Open Access Meeting abstract

Heme oxygenase-1 activation inhibits XMRV pathogenesis and carcinogenesis in prostate cancer cells

Subhash Dhawan

Author Affiliations

Laboratory of Molecular Virology, Division of Emerging and Transfusion Transmitted Diseases, Center for Biologics Evaluation and Research, Food and Drug Administration, Bethesda, MD, USA

Retrovirology 2011, 8(Suppl 1):A218  doi:10.1186/1742-4690-8-S1-A218


The electronic version of this article is the complete one and can be found online at: http://www.retrovirology.com/content/8/S1/A218


Published:6 June 2011

© 2011 Dhawan; licensee BioMed Central Ltd.

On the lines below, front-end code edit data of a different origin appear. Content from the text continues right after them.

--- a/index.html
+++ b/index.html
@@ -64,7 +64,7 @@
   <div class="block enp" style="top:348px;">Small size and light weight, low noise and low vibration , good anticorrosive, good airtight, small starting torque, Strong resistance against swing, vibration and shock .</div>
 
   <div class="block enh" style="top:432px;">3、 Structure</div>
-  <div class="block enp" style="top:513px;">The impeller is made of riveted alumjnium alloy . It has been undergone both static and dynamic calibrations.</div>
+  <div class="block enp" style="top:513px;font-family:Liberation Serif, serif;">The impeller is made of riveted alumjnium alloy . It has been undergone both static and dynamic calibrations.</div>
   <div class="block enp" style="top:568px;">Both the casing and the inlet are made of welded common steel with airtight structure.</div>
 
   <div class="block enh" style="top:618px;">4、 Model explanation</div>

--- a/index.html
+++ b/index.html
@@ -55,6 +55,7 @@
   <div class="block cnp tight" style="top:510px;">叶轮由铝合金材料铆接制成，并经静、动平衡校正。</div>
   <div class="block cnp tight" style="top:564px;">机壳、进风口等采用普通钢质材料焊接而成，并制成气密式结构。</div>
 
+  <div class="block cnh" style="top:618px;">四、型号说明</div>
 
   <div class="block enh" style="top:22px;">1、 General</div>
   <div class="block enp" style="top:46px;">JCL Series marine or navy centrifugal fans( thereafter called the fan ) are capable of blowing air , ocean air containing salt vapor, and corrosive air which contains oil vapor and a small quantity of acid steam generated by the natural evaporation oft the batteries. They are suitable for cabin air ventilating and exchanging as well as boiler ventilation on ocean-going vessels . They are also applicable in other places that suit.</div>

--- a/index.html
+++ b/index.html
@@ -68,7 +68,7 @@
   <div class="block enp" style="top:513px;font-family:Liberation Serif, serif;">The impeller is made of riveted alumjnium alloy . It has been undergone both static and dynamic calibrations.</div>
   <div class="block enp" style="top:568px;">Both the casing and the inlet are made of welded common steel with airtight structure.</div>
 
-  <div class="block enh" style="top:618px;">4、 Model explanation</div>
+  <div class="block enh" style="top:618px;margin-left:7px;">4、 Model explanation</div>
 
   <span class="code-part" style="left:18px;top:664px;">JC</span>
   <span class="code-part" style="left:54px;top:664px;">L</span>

This is an open access article distributed under the terms of the Creative Commons Attribution License (http://creativecommons.org/licenses/by/2.0), which permits unrestricted use, distribution, and reproduction in any medium, provided the original work is properly cited.

Meeting abstract

Heme oxygenase-1 (HO-1) induction by hemin, the active ingredient of an FDA-approved biologic for the treatment of acute porphyries, has been previously shown in our laboratory to effectively inhibit HIV-1 replication. The present study was undertaken to expand these observations to examine the inhibitory role of HO-1 in the pathogenesis of XMRV infection. Hemin-induced HO-1 activation in LNCaP, a prostate cancer cell line susceptible to XMRV infection, markedly down-modulated the cell surface expression of XMRV receptor Xpr1, and significantly inhibited their ability to support productive virus replication. Hemin treatment of XMRV-integrated prostate carcinoma cells 22Rv1 was relatively less effective in suppressing the rapidly replicating XMRV in these aggressive malignant cells; yet it efficiently inhibited XMRV infection of LNCaP cells by about 80% when cultured for three days in the virus-containing 50% conditioned media from 22Rv1 cells. Additionally, HO-1 induction retarded the growth of uninfected LNCaP cells, XMRV-infected LNCaP cells and 22Rv1 cells, and significantly reduced their invasiveness to the reconstituted basement membrane matrix Matrigel, consistent with the lower levels of basement membrane degrading enzyme matrix metalloproteinase-9. These findings indicate a pivotal role of HO-1 as a host cell defense mechanism in prostate carcinogenesis in vitro, and may offer HO-1 induction as a potentially novel therapeutic strategy to control the pathogenesis of XMRV infection.